Zlang Zlut - Zlang Zlut

Formation des plus atypiques, Zlang Zlut est un duo batterie/violoncelle de Bâle en Suisse. Deux professeurs de musique classique qui ont décidé de s'associer pour monter un groupe de rock'n'roll en 2010. Un an plus tard et après de pas mal de concerts, les bougres sortent un premier EP (Take A Bow) qui amène aujourd'hui à ce premier opus éponyme.

Line-up :

Fran Lorkovic (chant/batterie)
Beat Schneider (violoncelle)

Il y a peu Frederyk Rotter, chanteur de Zatokrev et boss du label Czar Of Crickets, balançait un petit coup de gueule. Pas un grand communiquant sur sa page personnelle (encore moins sur les groupes de son catalogue) le bougre soulignait l'étrangeté de ne voir que 200 fans aimer la page de Zlang Zlut. «Je ne crois pas en cette histoire de likes mais il est quand même incroyable que cet excellent groupe en ait moins que des photos de châtons.»

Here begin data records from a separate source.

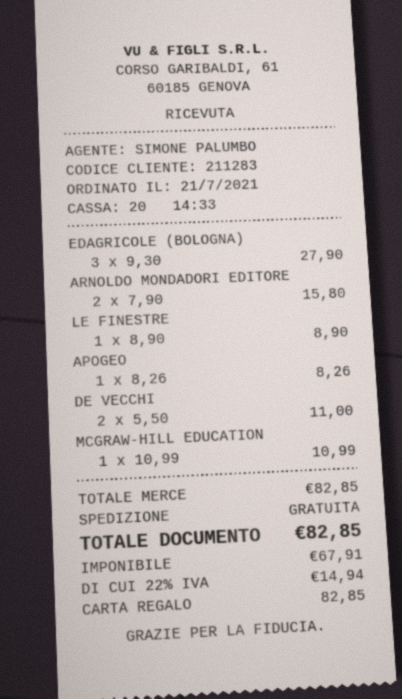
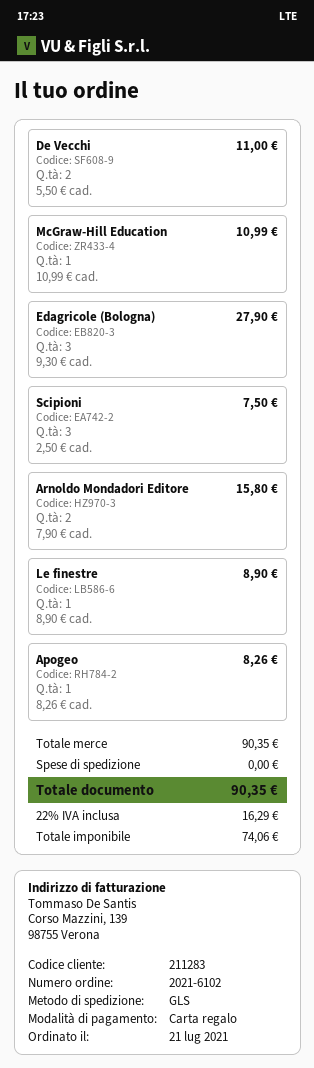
Scipioni: none -> 3 x 2.50 = 7.50
subtotal: 82.85 -> 90.35
net: 67.91 -> 74.06
tax: 22% = 14.94 -> 22% = 16.29
total: 82.85 -> 90.35

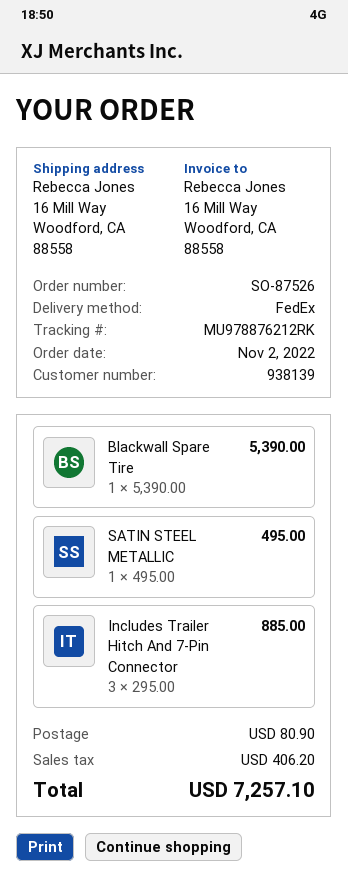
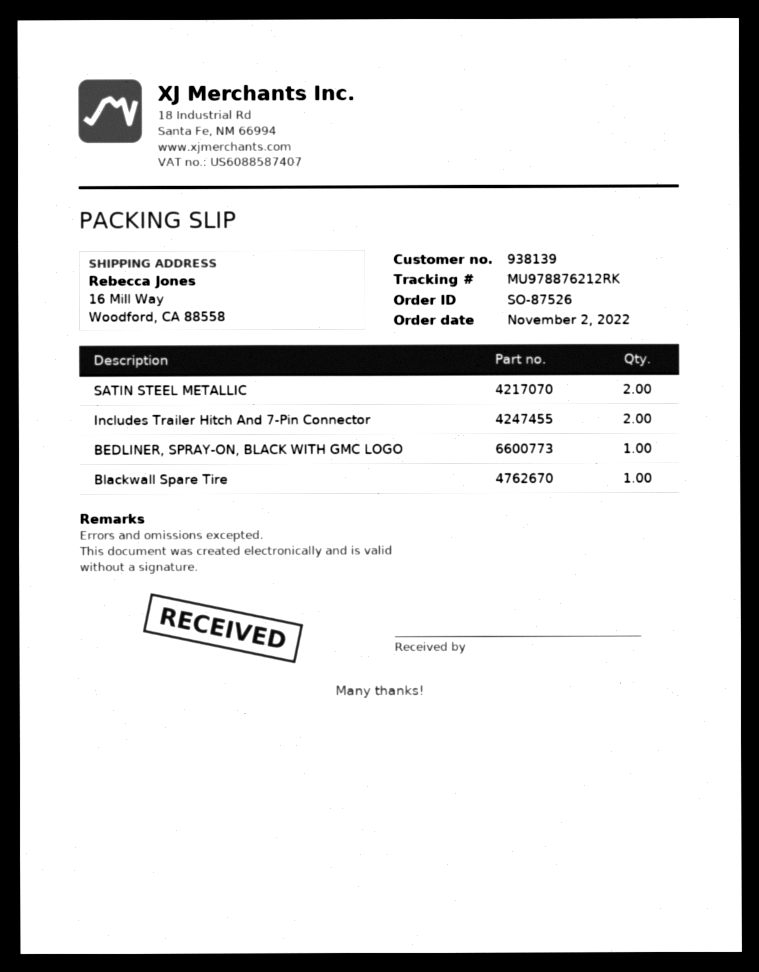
SATIN STEEL METALLIC: 1 -> 2
Includes Trailer Hitch And 7-Pin Connector: 3 -> 2
BEDLINER, SPRAY-ON, BLACK WITH GMC LOGO: none -> 1

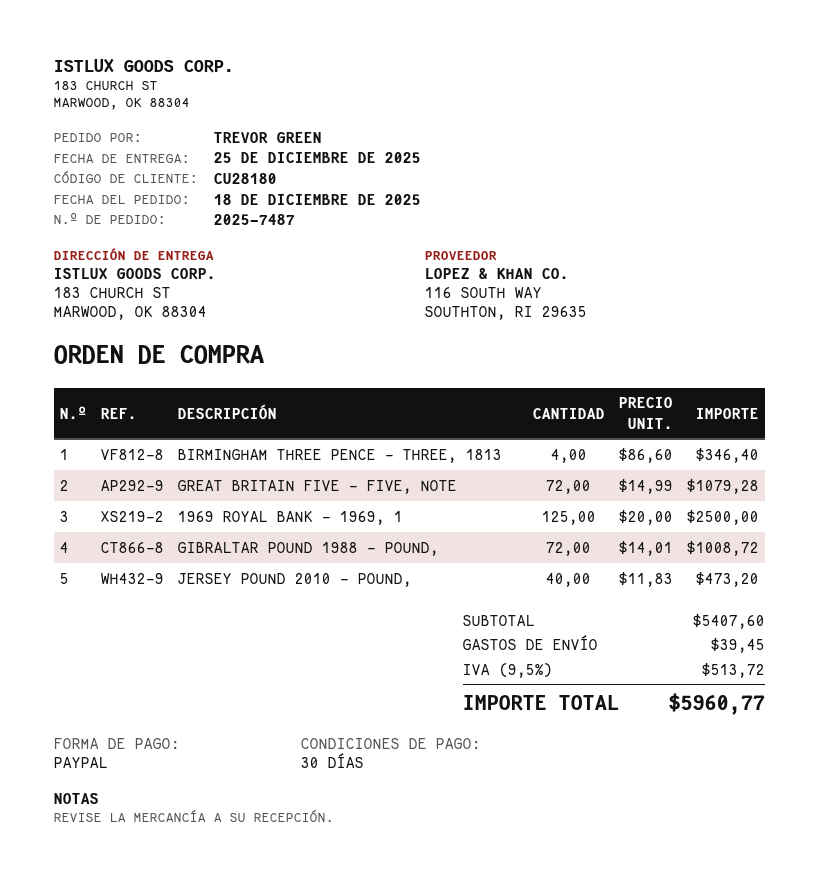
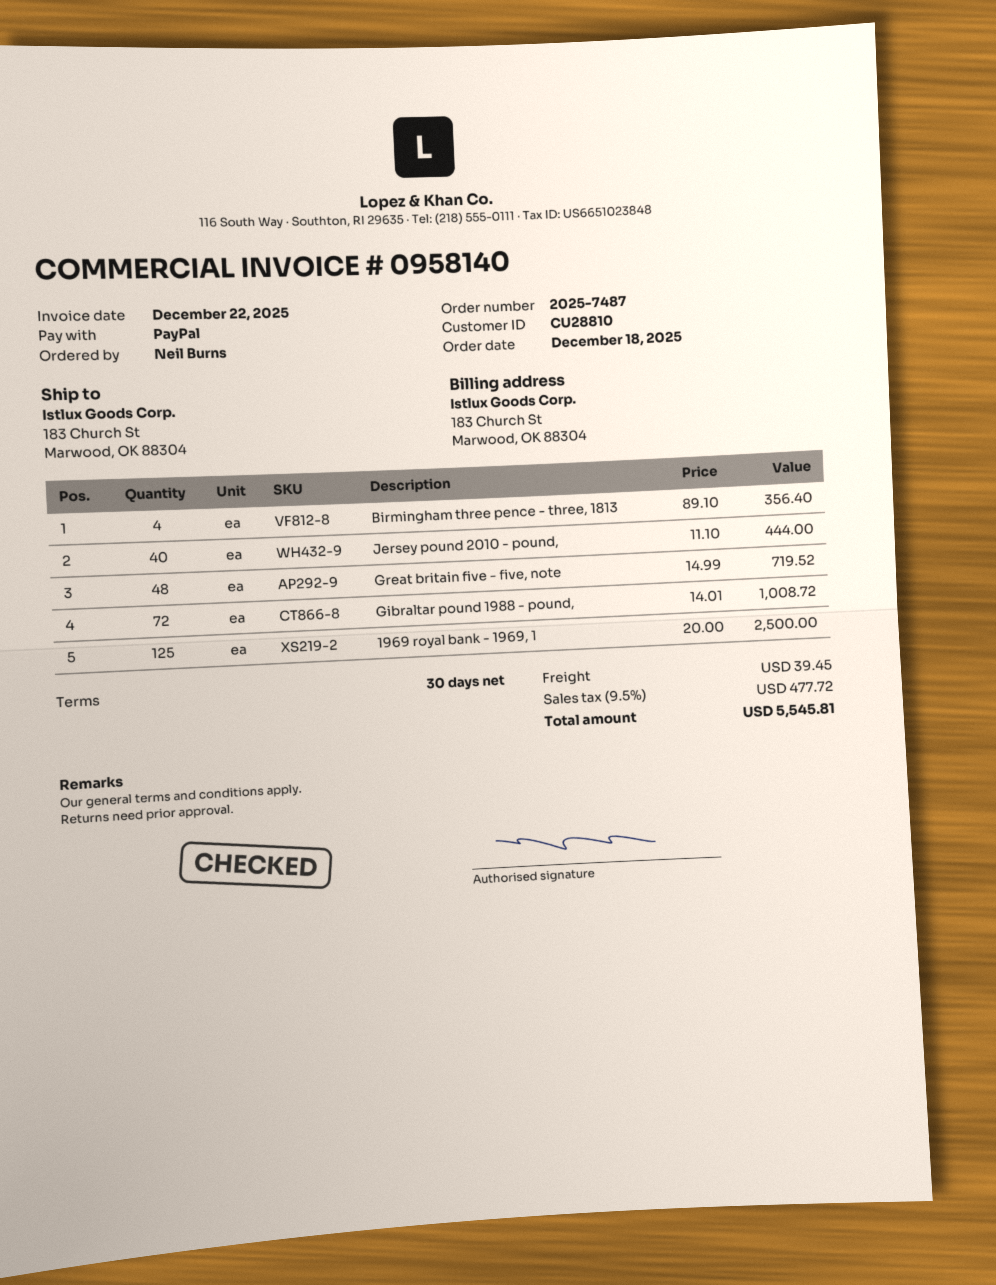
customer number: CU28180 -> CU28810
ordered by: TREVOR GREEN -> Neil Burns
BIRMINGHAM THREE PENCE - THREE, 1813: 4 x 86.60 = 346.40 -> 4 x 89.10 = 356.40
GREAT BRITAIN FIVE - FIVE, NOTE: 72 x 14.99 = 1079.28 -> 48 x 14.99 = 719.52
JERSEY POUND 2010 - POUND,: 40 x 11.83 = 473.20 -> 40 x 11.10 = 444.00
tax: 9.5% = 513.72 -> 9.5% = 477.72
total: 5960.77 -> 5545.81

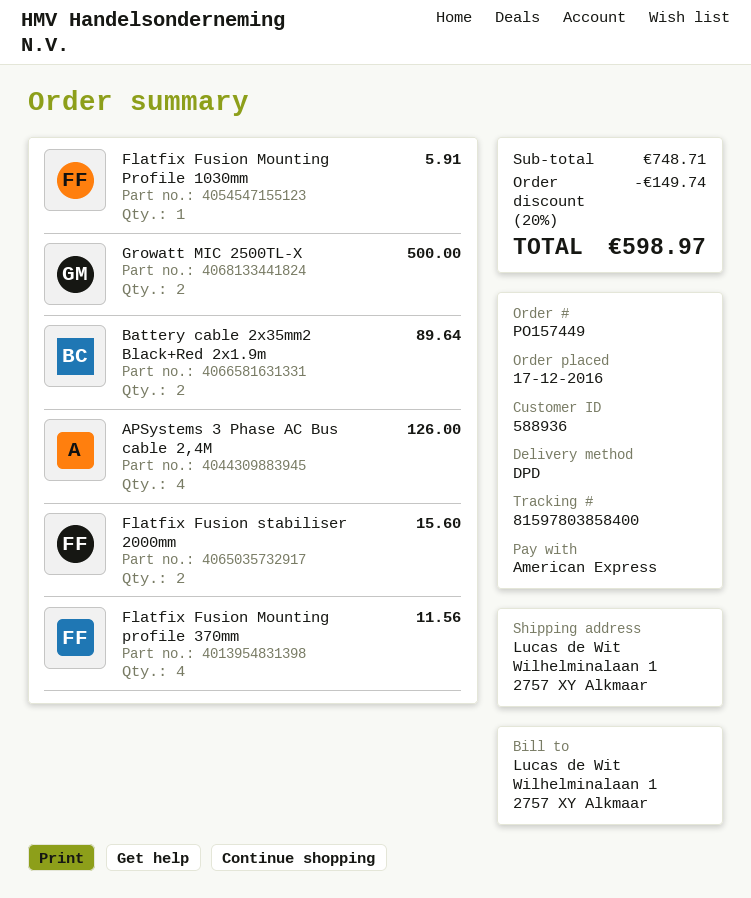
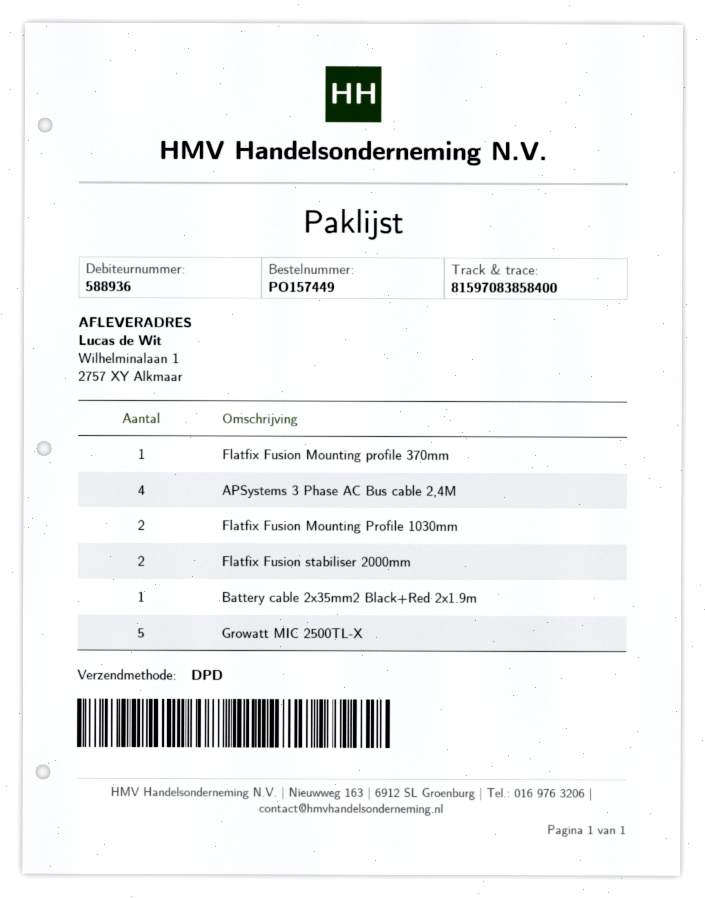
tracking number: 81597803858400 -> 81597083858400
Flatfix Fusion Mounting Profile 1030mm: 1 -> 2
Growatt MIC 2500TL-X: 2 -> 5
Battery cable 2x35mm2 Black+Red 2x1.9m: 2 -> 1
Flatfix Fusion Mounting profile 370mm: 4 -> 1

Et à l'écoute de Zlang Zlut on ne peut que comprendre son étonnement. Car le duo violoncelle/batterie (je le rappelle) pratique un excellent rock'n'roll groovy, entraînant parfois plus lourd qui devrait plaire aux fans de Clutch ou encore de Soundgarden. L'utilisation du violoncelle permet au groupe d'avoir une signature sonore unique sans avoir recours à des sons issus du classique, sauf sur la ballade «Through Your Hands» et sur le superbe final «Lord Knows».

Beat Schneider délivre ainsi des solos résolument distordus qui et son intrument conserve un grain qui donne clairement un côté old school à Zlang Zlut. Les refrains sont ultra soignés et l'on se prend rapidement à les reprendre avec plaisir («Rock It Down», «Mad», «Raptor»), Fran Lorkovic (chant/batterie) délivre des harmonies vocales qui rappellent les 90's et notamment Chris Cornell (Soundgarden) sur «Flood» par exemple (dont le riff plus lourd évoque lui aussi les américains). On retient aussi «Danger» au feeling plus bluesy qu'on peut rapprocher d'AC/DC dans l'esprit. Pour ne rien gâcher l'album évite l'écueil de la longueur en ne proposant que dix titres pour quarante minutes de musique. «All killer, no filler» comme disent les compatriotes de l'Oncle Sam.

A noter pour nos amis nordistes (et je sais qu'ils sont nombreux) que le groupe a d'hors et déjà une date calée à Lille avec Karma To Burn (à la Péniche le 3 octobre). Et si vous êtes simplement fan de bon hard rock il serait dommage de ne pas jeter une oreille à cet excellent projet qui au delà de la technique ahurissante de ses deux membres n'en demeure pas une putain de machine à groover.